■ **Aim of the exercise**: Print nothing but the lines below starting at the line that holds "margin:0; width:800px; height:800px;" and ending at the line that holds "display:inline-block; width:12px; height:12px;", including both, each exactly as written.

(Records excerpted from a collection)
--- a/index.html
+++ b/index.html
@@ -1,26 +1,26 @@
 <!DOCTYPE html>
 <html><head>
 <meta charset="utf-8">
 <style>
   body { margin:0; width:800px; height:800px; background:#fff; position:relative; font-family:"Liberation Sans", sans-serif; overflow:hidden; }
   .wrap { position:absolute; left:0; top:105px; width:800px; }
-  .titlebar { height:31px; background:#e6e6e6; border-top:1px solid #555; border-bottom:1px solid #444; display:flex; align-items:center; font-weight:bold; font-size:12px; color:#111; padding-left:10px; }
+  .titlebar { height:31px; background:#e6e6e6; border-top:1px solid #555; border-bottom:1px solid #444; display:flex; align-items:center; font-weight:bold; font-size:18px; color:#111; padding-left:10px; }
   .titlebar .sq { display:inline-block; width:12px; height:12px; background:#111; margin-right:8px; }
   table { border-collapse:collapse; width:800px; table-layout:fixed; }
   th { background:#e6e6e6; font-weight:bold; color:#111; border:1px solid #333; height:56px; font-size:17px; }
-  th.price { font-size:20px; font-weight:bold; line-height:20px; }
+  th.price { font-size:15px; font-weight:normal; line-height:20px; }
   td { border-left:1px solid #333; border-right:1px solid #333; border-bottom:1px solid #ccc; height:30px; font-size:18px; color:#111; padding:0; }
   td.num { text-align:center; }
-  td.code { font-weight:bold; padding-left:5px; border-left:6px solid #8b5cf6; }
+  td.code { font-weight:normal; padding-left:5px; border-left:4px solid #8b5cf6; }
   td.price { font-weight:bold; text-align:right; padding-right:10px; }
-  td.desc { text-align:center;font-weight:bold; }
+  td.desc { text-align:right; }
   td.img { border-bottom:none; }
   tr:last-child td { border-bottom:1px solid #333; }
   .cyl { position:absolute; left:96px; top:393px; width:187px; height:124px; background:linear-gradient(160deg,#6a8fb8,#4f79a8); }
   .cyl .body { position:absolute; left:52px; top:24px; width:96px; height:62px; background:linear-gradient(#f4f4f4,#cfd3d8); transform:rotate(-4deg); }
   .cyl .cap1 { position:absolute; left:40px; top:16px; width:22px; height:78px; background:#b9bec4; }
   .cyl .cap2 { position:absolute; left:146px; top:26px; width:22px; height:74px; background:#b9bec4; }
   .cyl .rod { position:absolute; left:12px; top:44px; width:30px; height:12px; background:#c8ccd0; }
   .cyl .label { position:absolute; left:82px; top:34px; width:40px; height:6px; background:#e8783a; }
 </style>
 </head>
==
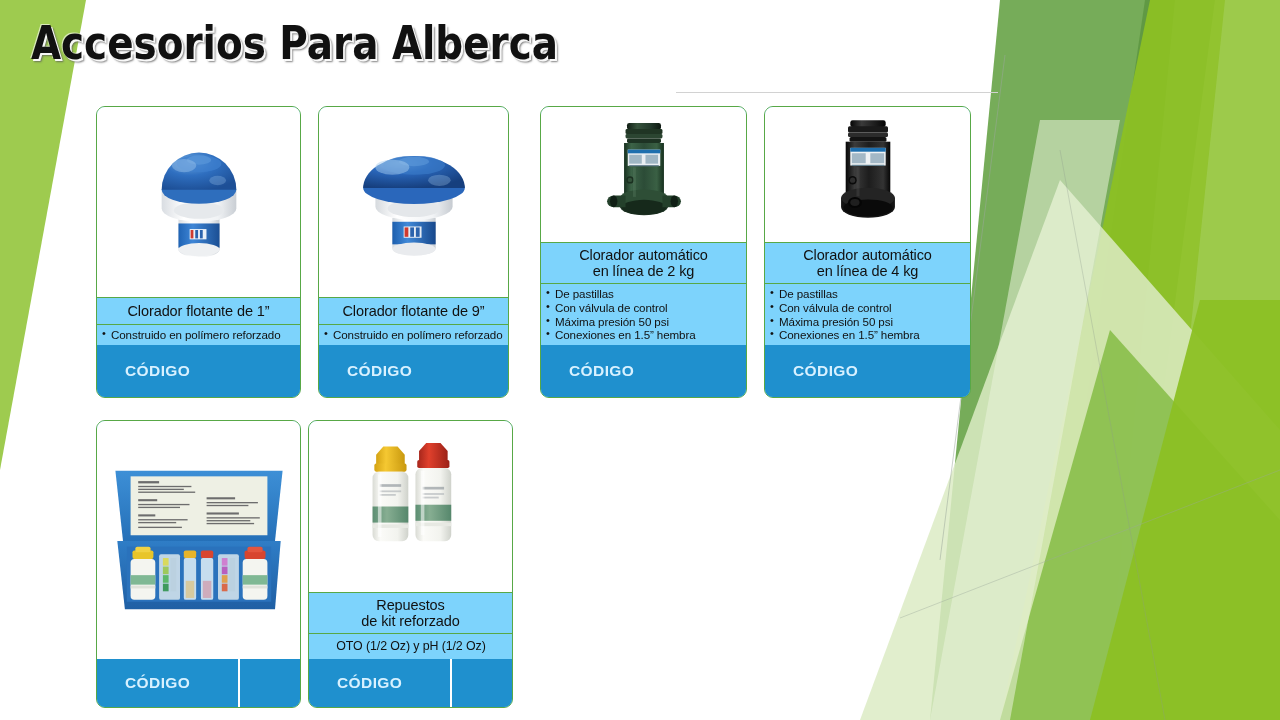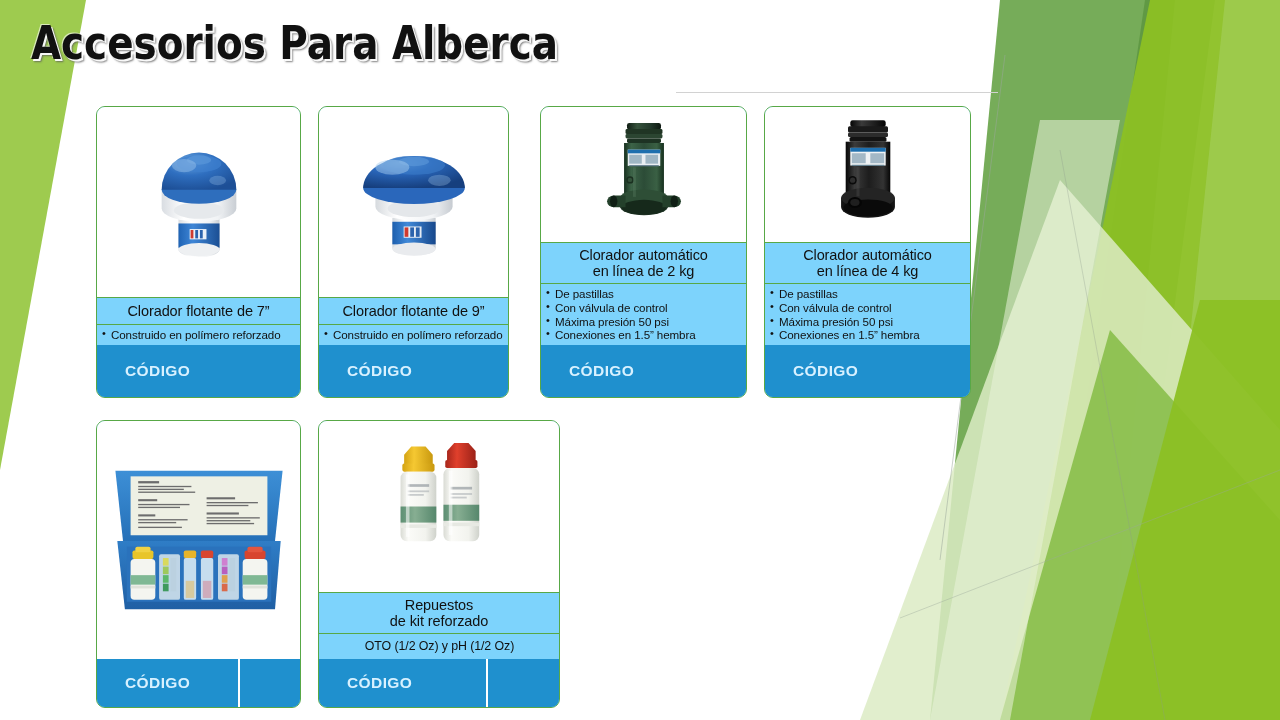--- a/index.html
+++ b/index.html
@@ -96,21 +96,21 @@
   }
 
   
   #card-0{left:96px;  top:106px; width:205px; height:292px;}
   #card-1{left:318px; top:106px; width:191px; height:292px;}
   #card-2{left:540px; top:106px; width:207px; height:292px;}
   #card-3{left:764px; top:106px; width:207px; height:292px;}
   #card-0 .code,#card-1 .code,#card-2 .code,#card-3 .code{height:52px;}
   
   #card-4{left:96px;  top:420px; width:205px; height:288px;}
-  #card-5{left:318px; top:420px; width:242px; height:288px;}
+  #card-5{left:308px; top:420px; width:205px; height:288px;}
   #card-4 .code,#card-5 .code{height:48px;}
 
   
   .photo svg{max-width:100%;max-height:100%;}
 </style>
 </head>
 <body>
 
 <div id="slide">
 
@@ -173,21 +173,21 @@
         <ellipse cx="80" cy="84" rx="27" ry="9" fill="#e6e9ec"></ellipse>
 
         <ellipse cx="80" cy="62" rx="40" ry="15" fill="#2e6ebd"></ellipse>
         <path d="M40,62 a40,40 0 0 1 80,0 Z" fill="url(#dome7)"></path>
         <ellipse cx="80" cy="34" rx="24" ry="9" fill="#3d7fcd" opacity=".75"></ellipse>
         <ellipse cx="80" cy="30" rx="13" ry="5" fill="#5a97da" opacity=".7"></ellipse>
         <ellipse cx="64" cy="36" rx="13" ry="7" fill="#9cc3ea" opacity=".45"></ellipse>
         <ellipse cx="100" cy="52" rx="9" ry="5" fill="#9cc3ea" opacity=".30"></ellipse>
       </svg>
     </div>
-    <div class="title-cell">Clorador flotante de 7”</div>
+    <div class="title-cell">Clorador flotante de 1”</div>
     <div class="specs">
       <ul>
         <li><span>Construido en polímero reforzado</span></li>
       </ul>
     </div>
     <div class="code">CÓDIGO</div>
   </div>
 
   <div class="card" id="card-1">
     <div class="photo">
---
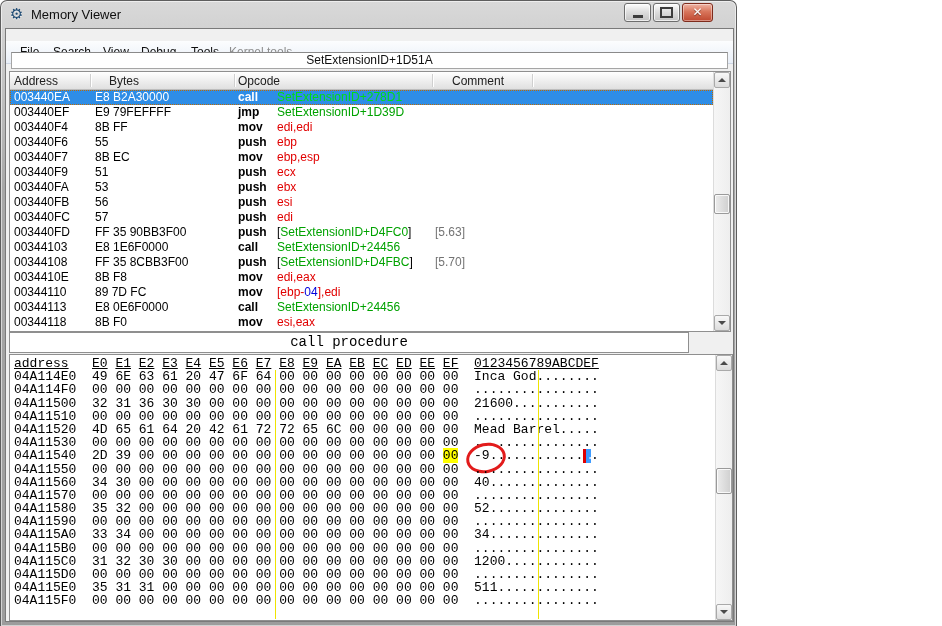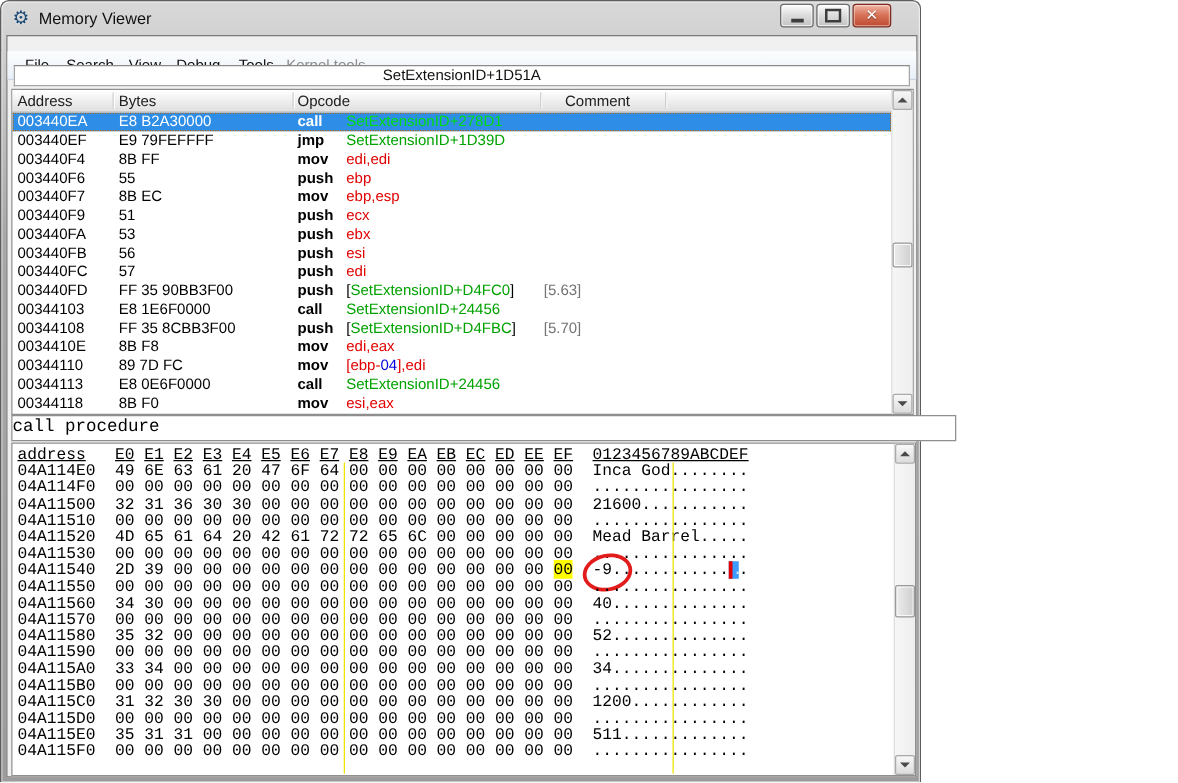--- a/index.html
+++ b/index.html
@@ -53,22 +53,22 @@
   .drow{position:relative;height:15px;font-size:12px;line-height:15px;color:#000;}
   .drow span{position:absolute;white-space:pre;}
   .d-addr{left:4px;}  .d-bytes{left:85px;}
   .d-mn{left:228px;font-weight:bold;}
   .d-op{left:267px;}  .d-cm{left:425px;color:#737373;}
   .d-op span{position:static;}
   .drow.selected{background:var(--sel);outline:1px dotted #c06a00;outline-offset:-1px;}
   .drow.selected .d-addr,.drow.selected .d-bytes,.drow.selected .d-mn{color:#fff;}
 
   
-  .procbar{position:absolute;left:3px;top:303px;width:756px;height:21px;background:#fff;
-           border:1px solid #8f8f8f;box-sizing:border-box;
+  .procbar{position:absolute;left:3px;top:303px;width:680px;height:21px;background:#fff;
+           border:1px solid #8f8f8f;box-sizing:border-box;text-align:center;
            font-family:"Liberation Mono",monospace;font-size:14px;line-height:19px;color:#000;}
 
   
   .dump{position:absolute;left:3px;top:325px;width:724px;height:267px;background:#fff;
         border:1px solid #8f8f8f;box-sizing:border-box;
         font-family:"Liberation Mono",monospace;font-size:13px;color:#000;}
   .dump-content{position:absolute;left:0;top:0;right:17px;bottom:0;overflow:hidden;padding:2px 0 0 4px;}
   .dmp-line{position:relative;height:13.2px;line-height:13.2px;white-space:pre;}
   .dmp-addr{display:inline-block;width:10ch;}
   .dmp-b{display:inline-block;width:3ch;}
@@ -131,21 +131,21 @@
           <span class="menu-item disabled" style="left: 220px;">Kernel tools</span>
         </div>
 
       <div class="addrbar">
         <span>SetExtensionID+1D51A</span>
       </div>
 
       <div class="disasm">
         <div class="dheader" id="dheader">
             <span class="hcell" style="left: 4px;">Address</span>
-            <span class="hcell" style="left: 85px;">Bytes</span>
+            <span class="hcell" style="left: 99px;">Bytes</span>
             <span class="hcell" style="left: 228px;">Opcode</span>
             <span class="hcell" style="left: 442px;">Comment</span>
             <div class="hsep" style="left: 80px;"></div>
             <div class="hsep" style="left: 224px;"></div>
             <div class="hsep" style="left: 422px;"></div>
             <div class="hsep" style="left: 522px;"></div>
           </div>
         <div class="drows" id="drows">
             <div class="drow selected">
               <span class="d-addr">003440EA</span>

■ **The completed task**:
   body { margin:0; width:800px; height:800px; background:#fff; position:relative; font-family:"Liberation Sans", sans-serif; overflow:hidden; }
   .wrap { position:absolute; left:0; top:105px; width:800px; }
-  .titlebar { height:31px; background:#e6e6e6; border-top:1px solid #555; border-bottom:1px solid #444; display:flex; align-items:center; font-weight:bold; font-size:12px; color:#111; padding-left:10px; }
+  .titlebar { height:31px; background:#e6e6e6; border-top:1px solid #555; border-bottom:1px solid #444; display:flex; align-items:center; font-weight:bold; font-size:18px; color:#111; padding-left:10px; }
   .titlebar .sq { display:inline-block; width:12px; height:12px; background:#111; margin-right:8px; }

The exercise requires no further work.